=== Section Start ===

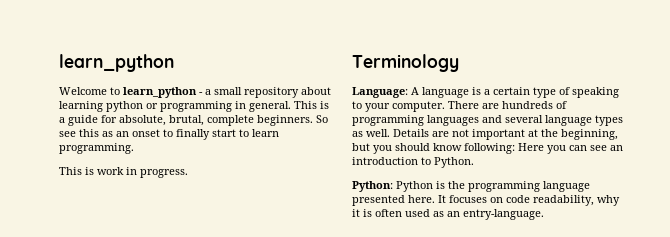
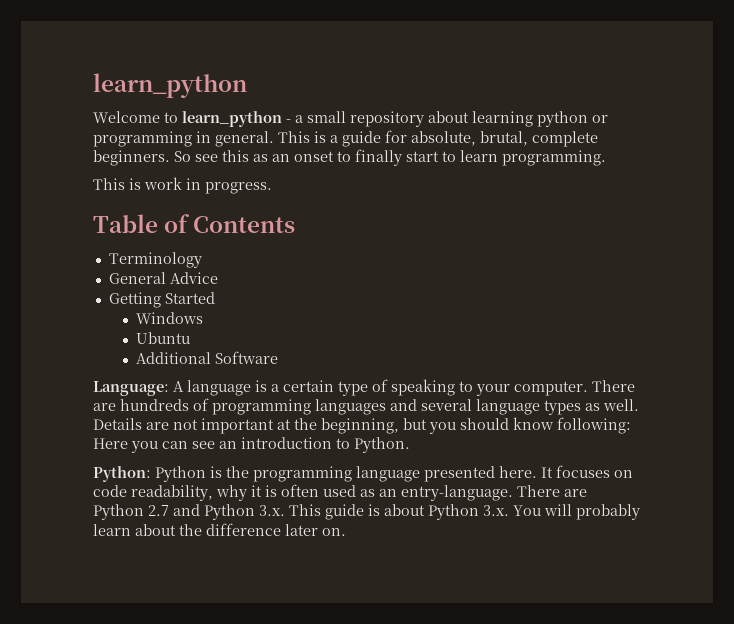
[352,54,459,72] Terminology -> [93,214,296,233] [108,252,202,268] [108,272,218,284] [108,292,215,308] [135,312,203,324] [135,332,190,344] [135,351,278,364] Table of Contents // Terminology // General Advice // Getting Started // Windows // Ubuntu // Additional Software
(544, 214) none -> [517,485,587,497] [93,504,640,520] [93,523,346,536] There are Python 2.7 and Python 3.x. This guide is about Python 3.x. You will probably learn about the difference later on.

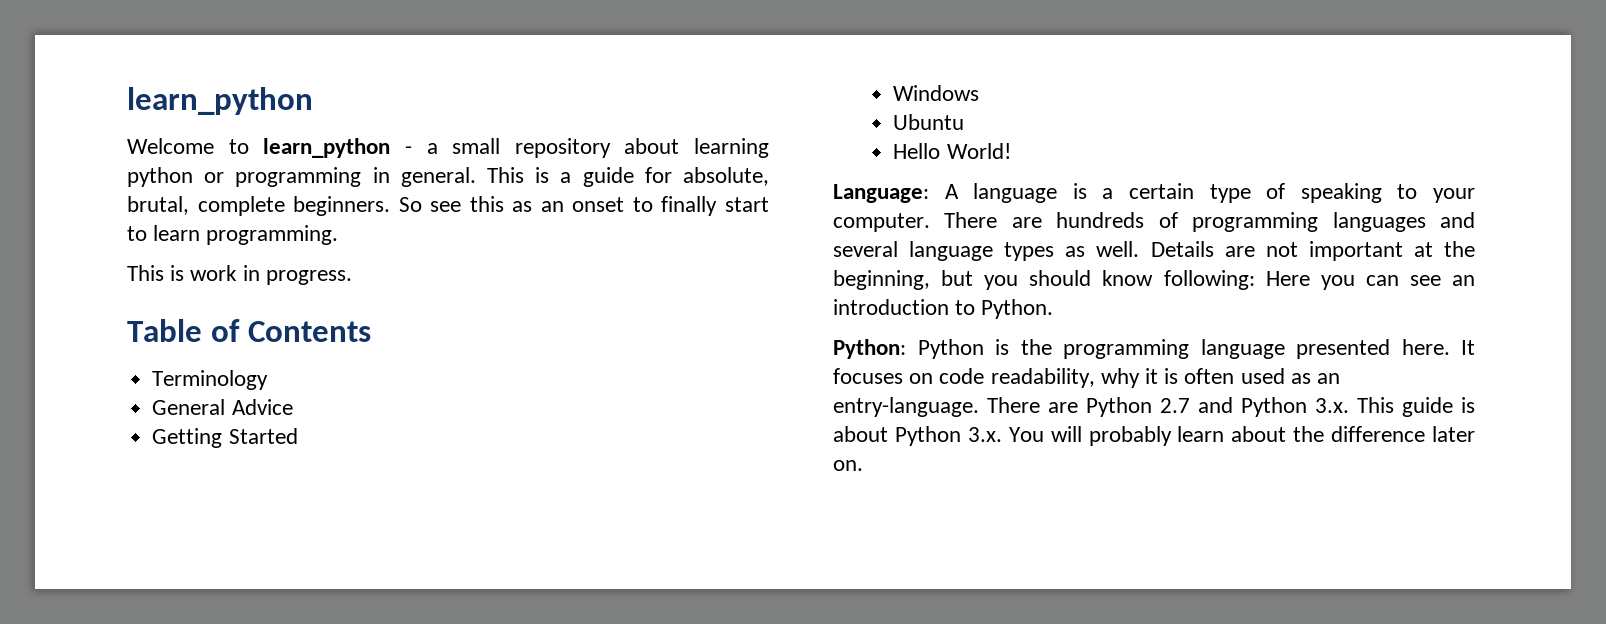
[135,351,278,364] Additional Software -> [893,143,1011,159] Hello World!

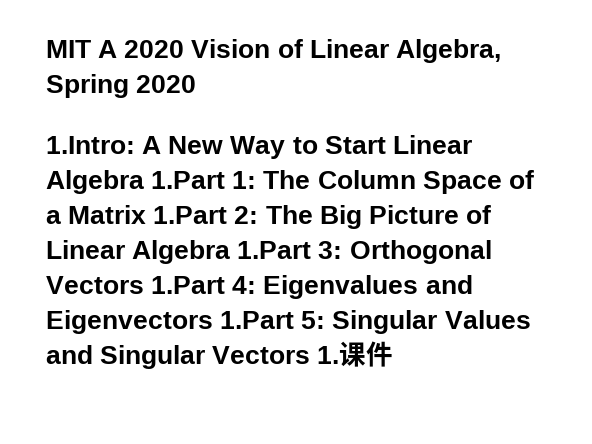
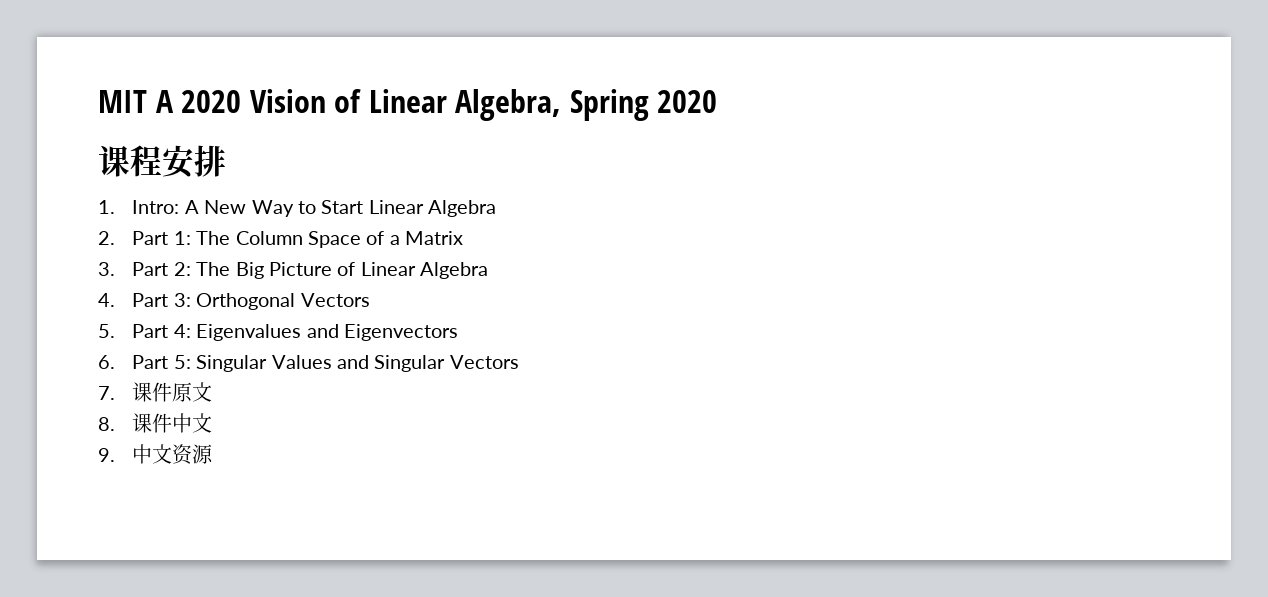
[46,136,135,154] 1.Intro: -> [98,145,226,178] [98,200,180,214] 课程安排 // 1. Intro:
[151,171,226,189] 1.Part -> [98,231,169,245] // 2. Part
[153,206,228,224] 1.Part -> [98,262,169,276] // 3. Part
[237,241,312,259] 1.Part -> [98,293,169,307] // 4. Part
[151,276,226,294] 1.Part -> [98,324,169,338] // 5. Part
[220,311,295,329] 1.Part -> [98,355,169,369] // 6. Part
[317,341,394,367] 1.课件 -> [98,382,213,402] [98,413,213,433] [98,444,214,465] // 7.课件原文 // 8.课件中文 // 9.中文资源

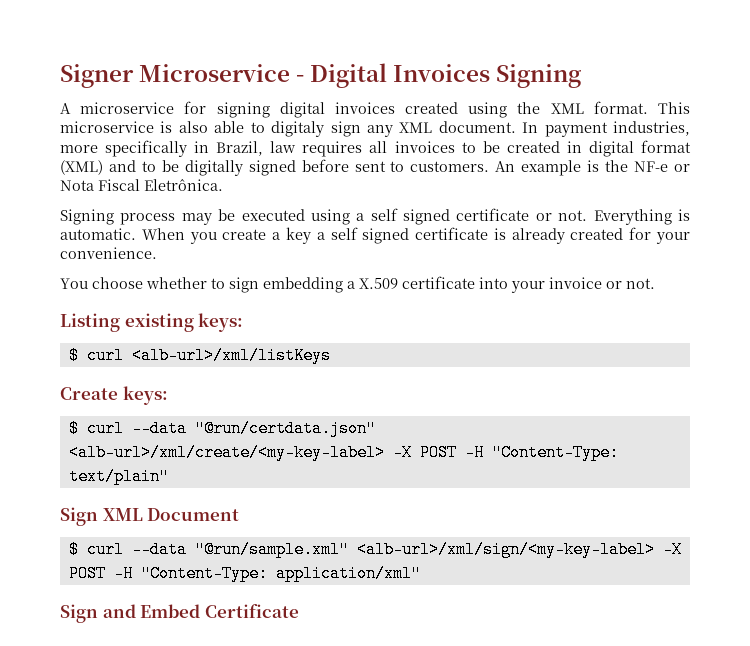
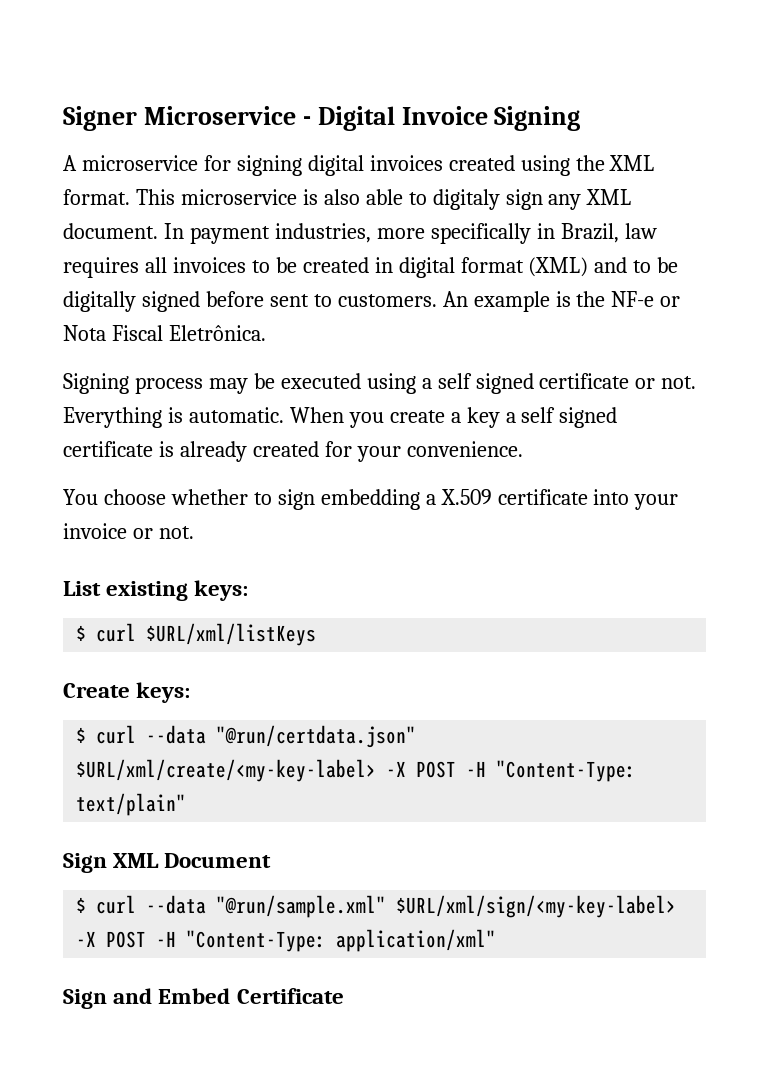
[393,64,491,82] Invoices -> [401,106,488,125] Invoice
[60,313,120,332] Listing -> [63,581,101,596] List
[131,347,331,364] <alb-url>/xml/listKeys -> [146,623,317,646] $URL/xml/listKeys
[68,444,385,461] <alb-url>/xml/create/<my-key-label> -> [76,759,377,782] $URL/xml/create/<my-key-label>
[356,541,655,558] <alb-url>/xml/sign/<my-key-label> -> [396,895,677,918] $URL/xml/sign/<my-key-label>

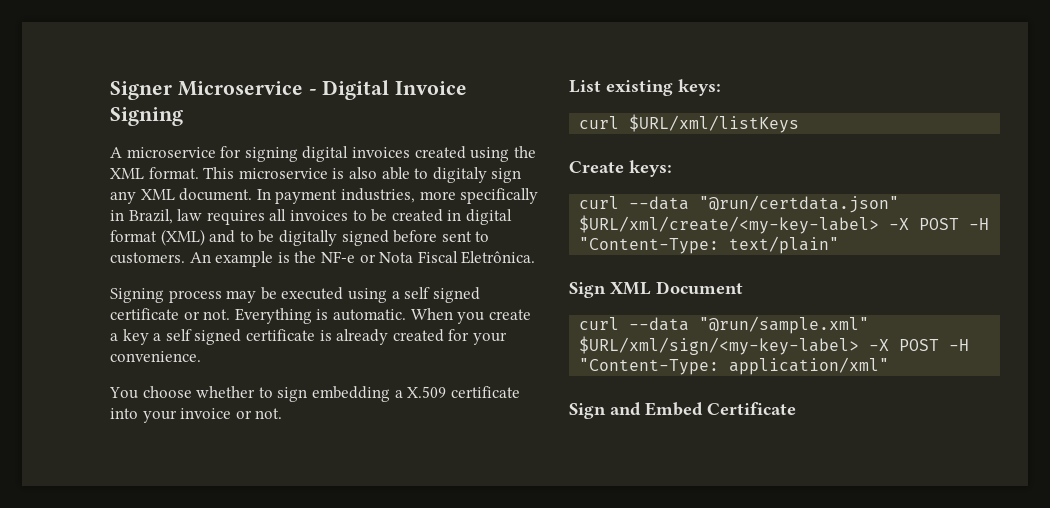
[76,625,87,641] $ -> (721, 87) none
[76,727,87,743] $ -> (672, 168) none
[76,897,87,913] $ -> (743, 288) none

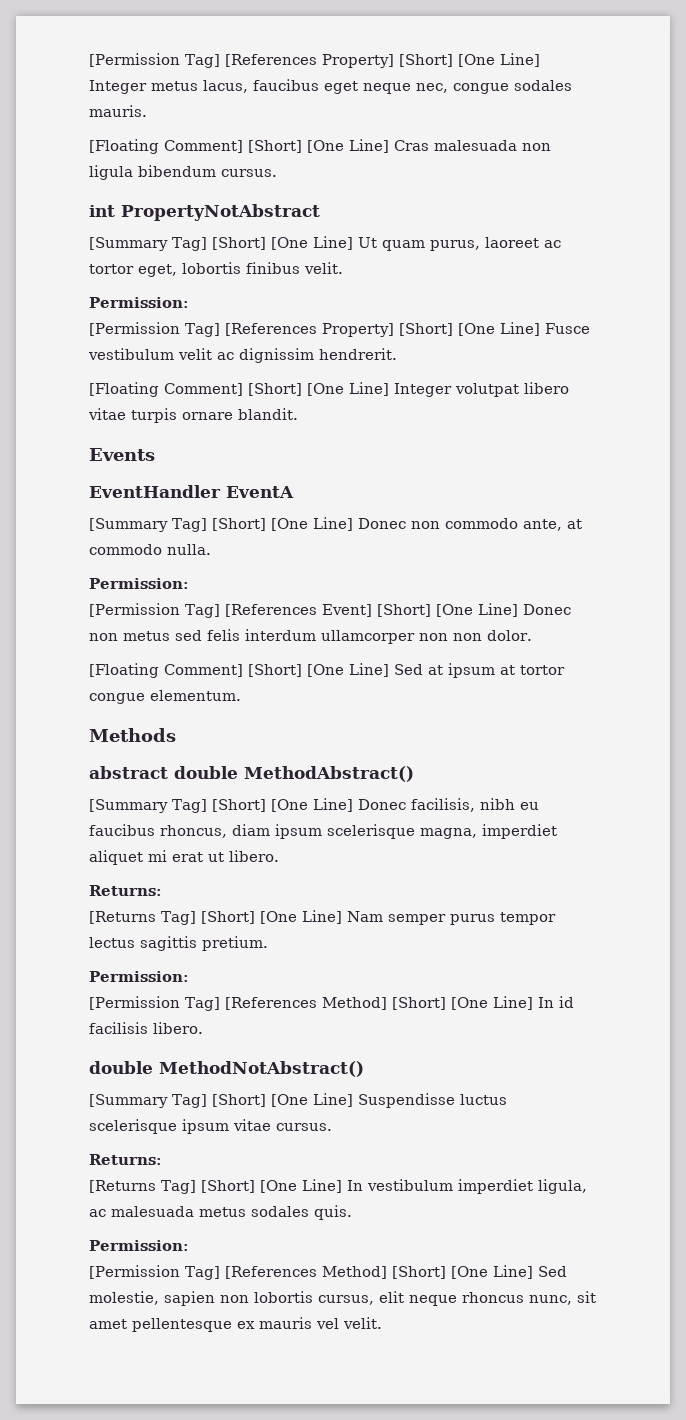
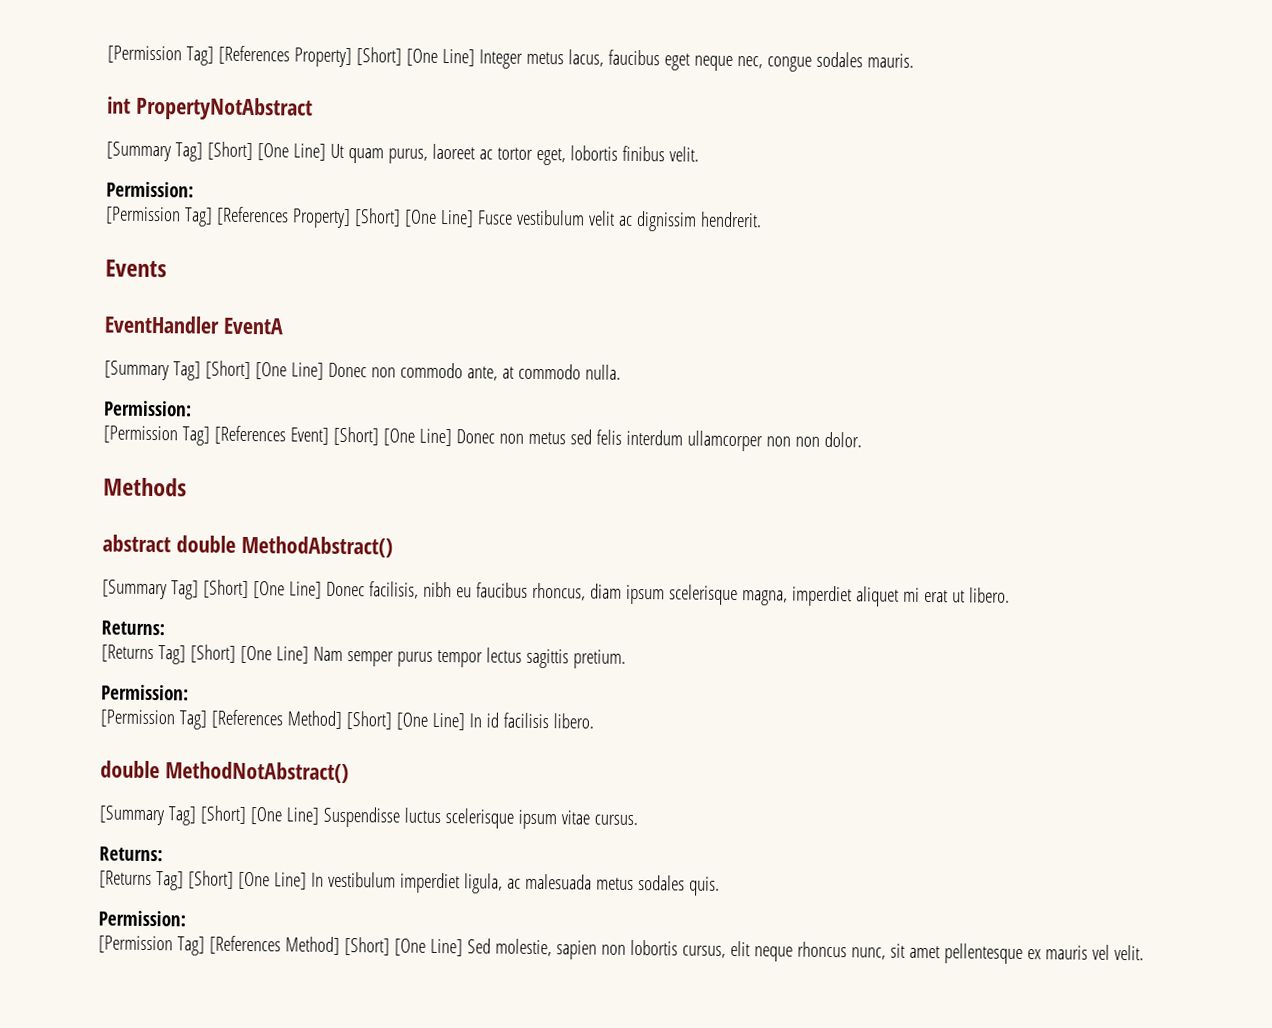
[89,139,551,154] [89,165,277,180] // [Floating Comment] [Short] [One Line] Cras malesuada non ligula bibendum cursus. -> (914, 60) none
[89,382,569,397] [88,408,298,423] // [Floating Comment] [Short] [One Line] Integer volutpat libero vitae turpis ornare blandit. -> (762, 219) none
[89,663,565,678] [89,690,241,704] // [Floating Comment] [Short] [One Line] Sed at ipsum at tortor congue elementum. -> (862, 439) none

=== Section End ===

Exercise prompt: Write out the lines of the records exactly, starting at the one holding "[89,139,551,154] [89,165,277,180] //" and ending with the last line, and include no others.

Solution for this task:
[89,139,551,154] [89,165,277,180] // [Floating Comment] [Short] [One Line] Cras malesuada non ligula bibendum cursus. -> (914, 60) none
[89,382,569,397] [88,408,298,423] // [Floating Comment] [Short] [One Line] Integer volutpat libero vitae turpis ornare blandit. -> (762, 219) none
[89,663,565,678] [89,690,241,704] // [Floating Comment] [Short] [One Line] Sed at ipsum at tortor congue elementum. -> (862, 439) none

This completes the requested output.